EACR25-1276

Elevated temperatures induce PDCD1 expression via HSF1 activation.

A. Toma-Jonik1, P. Janus1, K. Mrowiec1, K. Sarkowicz1, N. Vydra1, M. Bar1, J. Mirek1, M. Olbryt1, W. Fidyk2, W. Widłak1
1Maria Skłodowska-Curie National Research Institute of Oncology, Gliwice Branch, Center for Translational Research and Molecular Biology of Cancer, Gliwice, Poland
2Maria Skłodowska-Curie National Research Institute of Oncology, Gliwice Branch, Department of Bone Marrow Transplantation and Oncohematology, Gliwice, Poland
Introduction:

Elevated body temperatures (regardless of the cause) lead to the activation of HSF1 (heat shock factor 1), which is a major mediator of transcriptional responses to proteotoxic stress (including heat stress), frequently overexpressed in cancer.
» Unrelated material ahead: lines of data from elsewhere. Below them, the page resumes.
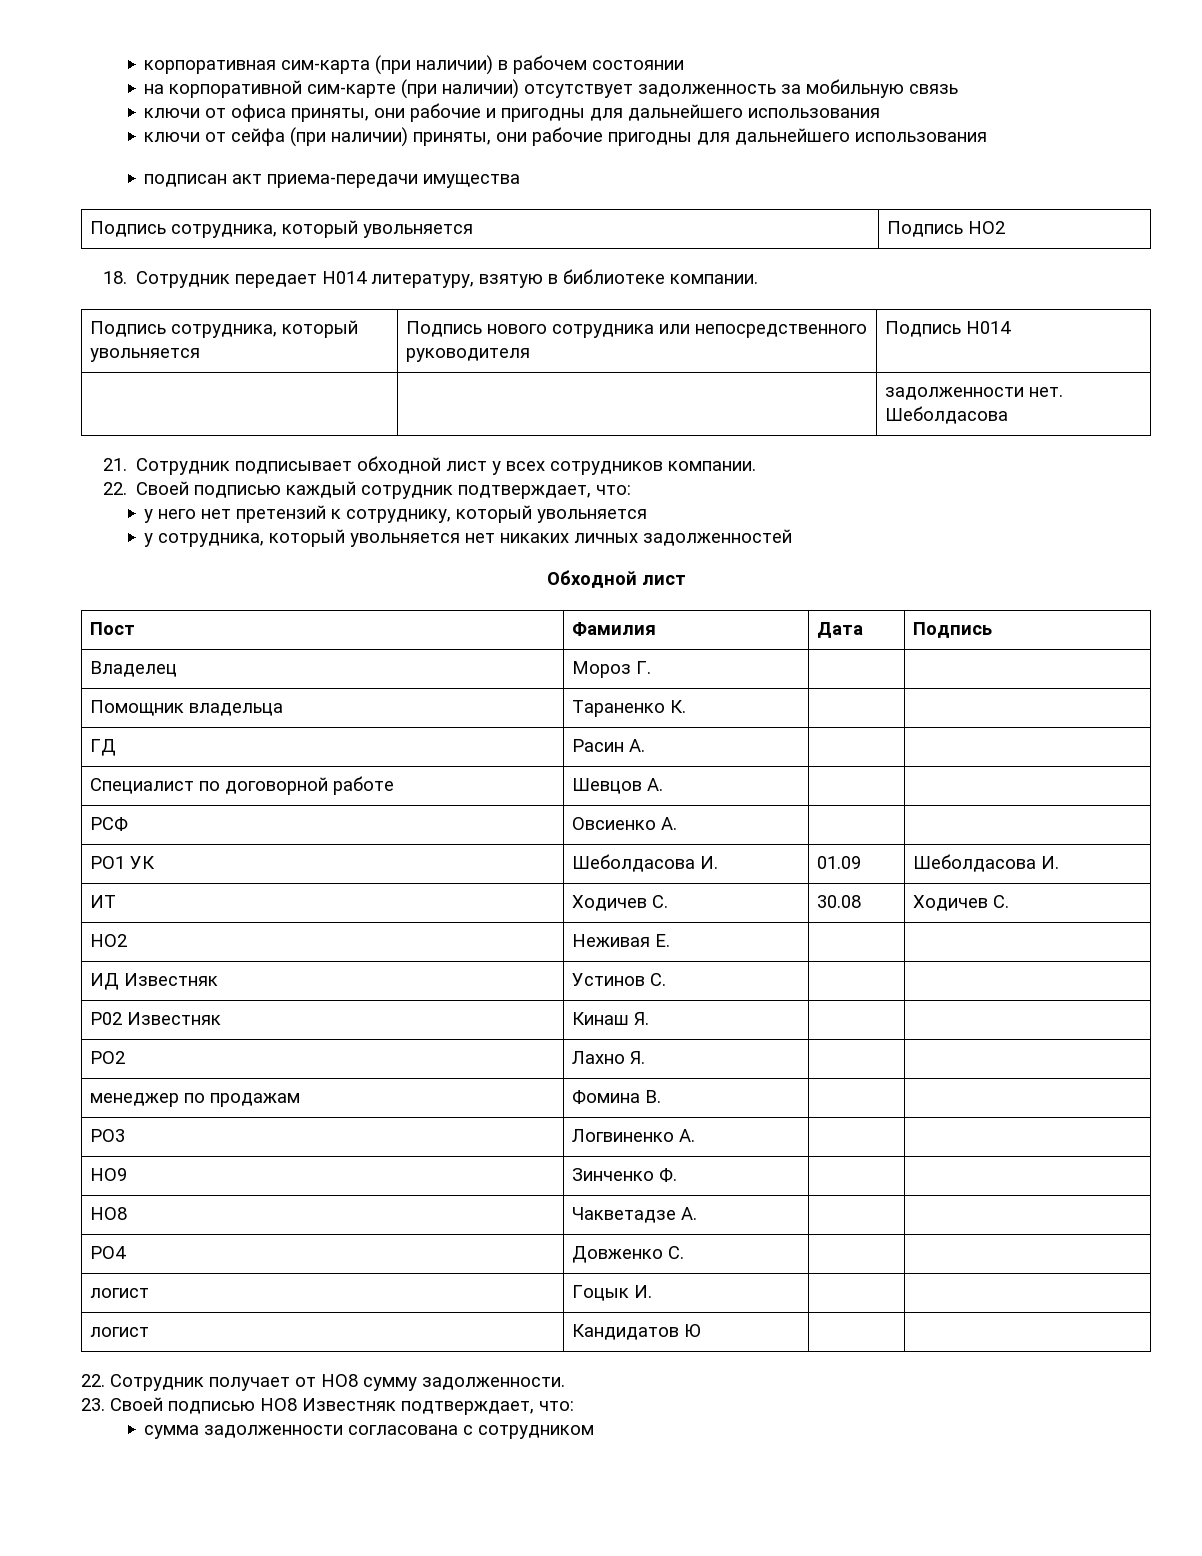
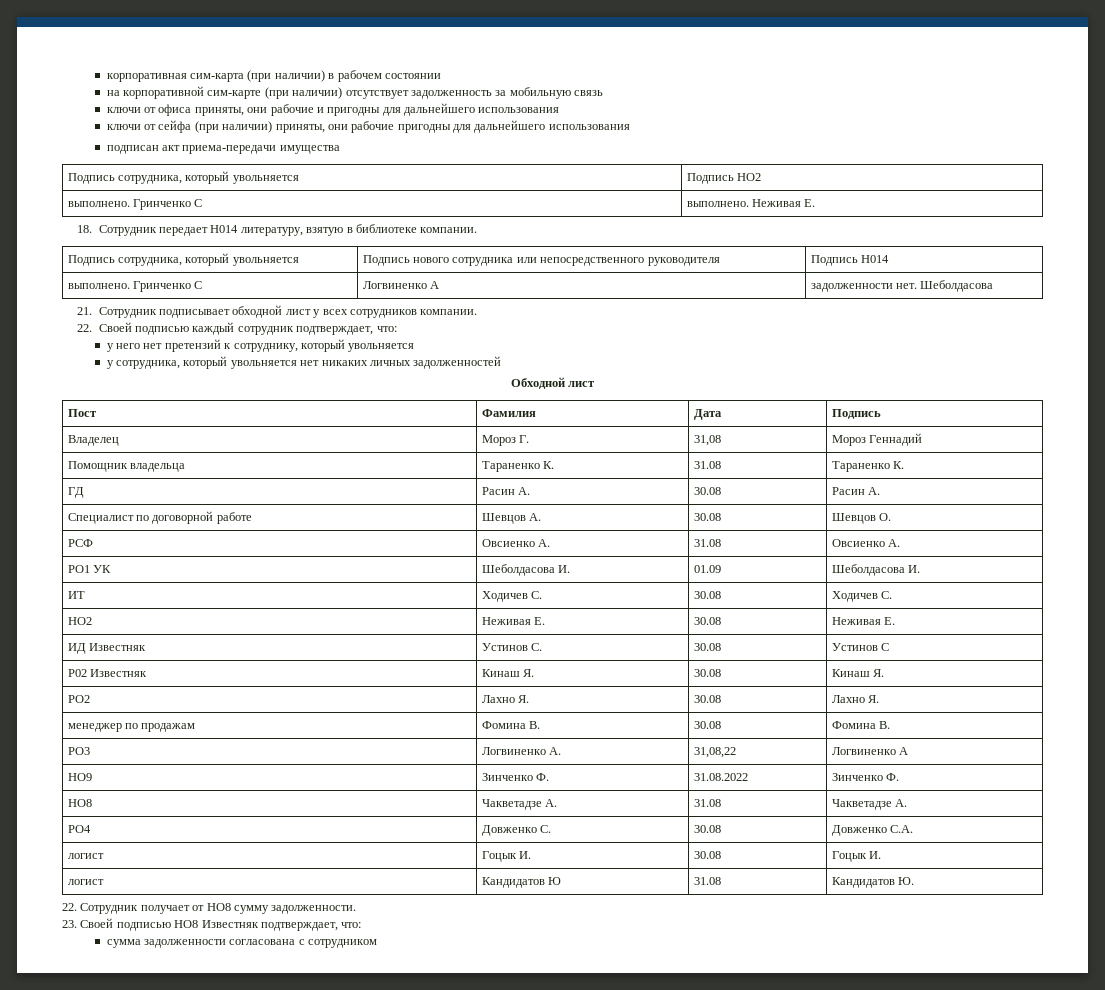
+ выполнено. Гринченко С | выполнено. Неживая Е.
- | | задолженности нет. Шеболдасова
+ выполнено. Гринченко С | Логвиненко А | задолженности нет. Шеболдасова
- Владелец | Мороз Г. | |
+ Владелец | Мороз Г. | 31,08 | Мороз Геннадий
- Помощник владельца | Тараненко К. | |
+ Помощник владельца | Тараненко К. | 31.08 | Тараненко К.
- ГД | Расин А. | |
+ ГД | Расин А. | 30.08 | Расин А.
- Специалист по договорной работе | Шевцов А. | |
+ Специалист по договорной работе | Шевцов А. | 30.08 | Шевцов О.
- РСФ | Овсиенко А. | |
+ РСФ | Овсиенко А. | 31.08 | Овсиенко А.
- НО2 | Неживая Е. | |
+ НО2 | Неживая Е. | 30.08 | Неживая Е.
- ИД Известняк | Устинов С. | |
+ ИД Известняк | Устинов С. | 30.08 | Устинов С
- Р02 Известняк | Кинаш Я. | |
+ Р02 Известняк | Кинаш Я. | 30.08 | Кинаш Я.
- РО2 | Лахно Я. | |
+ РО2 | Лахно Я. | 30.08 | Лахно Я.
- менеджер по продажам | Фомина В. | |
+ менеджер по продажам | Фомина В. | 30.08 | Фомина В.
- РО3 | Логвиненко А. | |
+ РО3 | Логвиненко А. | 31,08,22 | Логвиненко А
- НО9 | Зинченко Ф. | |
+ НО9 | Зинченко Ф. | 31.08.2022 | Зинченко Ф.
- НО8 | Чакветадзе А. | |
+ НО8 | Чакветадзе А. | 31.08 | Чакветадзе А.
- РО4 | Довженко С. | |
+ РО4 | Довженко С. | 30.08 | Довженко С.А.
- логист | Гоцык И. | |
+ логист | Гоцык И. | 30.08 | Гоцык И.
- логист | Кандидатов Ю | |
+ логист | Кандидатов Ю | 31.08 | Кандидатов Ю.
PDCD1 (Programmed cell death protein 1) is a cell surface receptor that inhibits the excessive response of antigen-activated T cells to prevent autoimmune tissue damage. Thus, the PDCD1 has been named an “immune checkpoint”, referring to its role as a gatekeeper of immune responses. In chronic infections or cancer, lasting antigen exposure leads to permanent PDCD1 expression that can limit immune-mediated clearance of pathogens or degenerated cells. Consequently, blocking PDCD1 can enhance T cell function, which is the basis of cancer immune checkpoint therapy.

Material and method:

The effect of proteotoxic stress (heat shock, bortezomib) on PDCD1 expression was studied in various human cell lines, peripheral blood mononuclear cells (PBMC), and mouse tissues by RT-qPCR, western blot, or flow cytometry. HSF1 binding to chromatin was studied by chromatin immunoprecipitation. Functional HSF1 knockout was obtained using the CRISPR/Cas9 editing system.

Result and discussion:

PDCD1 expression can increase as early as a few hours after temperature elevation. We observed this at the mRNA and protein levels in human leukemic and lymphoblastoid cell lines (such as Jurkat, THP1, HL-60, and GM07062). Transcriptional upregulation of the PDCD1 gene was associated with the binding of heat shock factor 1, HSF1, to the promoter. In contrast, HSF1 knockout in HL-60 cells resulted in the inhibition of PDCD1 activation. Although PDCD1 transcript levels increased in the thymus and spleen of heat-shocked mice, PDCD1 mRNA did not increase in human PBMC and NK-92 (natural killers cell line). Nevertheless, we observed a heat shock-dependent increase in glycosylated (and therefore active) PDCD1 protein levels also in these cells. This is associated with PDCD1 exposure on the cell membrane and may lead to the loss of cytotoxic properties of NK-92 cells. We propose different mechanisms of heat-induced up-regulation of PDCD1 in cancer and normal cells: at the transcriptional and post-transcriptional levels.

Conclusion:

Our observation suggests that the immune response could be attenuated in various physiological conditions accompanied by increased temperatures (infection, heat stroke, etc.). For this reason, fever (as well as pharmacological fever reduction) can have unexpected consequences depending on the disease state. This observation may have clinical implications, and therefore, further research is warranted to understand the importance of fever and PDCD1 in various disease states, as well as their interaction with treatment.